***** RECORDS SHOWN *****

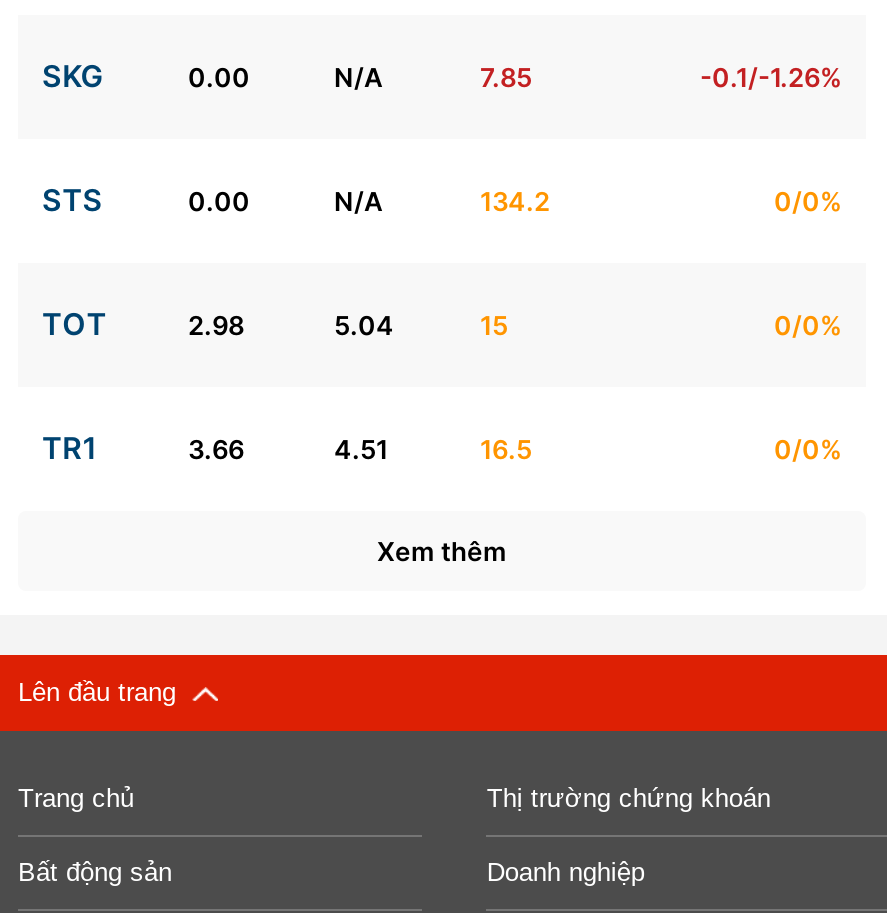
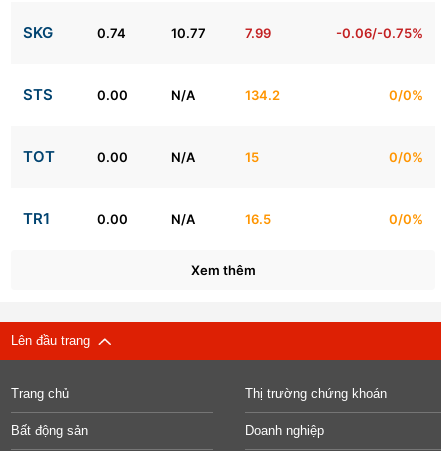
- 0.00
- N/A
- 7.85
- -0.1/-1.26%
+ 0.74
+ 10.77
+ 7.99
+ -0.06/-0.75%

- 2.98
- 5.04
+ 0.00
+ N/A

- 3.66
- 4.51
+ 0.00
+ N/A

*****

Output exactly the lines between the one containing "- -0.1/-1.26%" and the final line above, both inclusive.

- -0.1/-1.26%
+ 0.74
+ 10.77
+ 7.99
+ -0.06/-0.75%

- 2.98
- 5.04
+ 0.00
+ N/A

- 3.66
- 4.51
+ 0.00
+ N/A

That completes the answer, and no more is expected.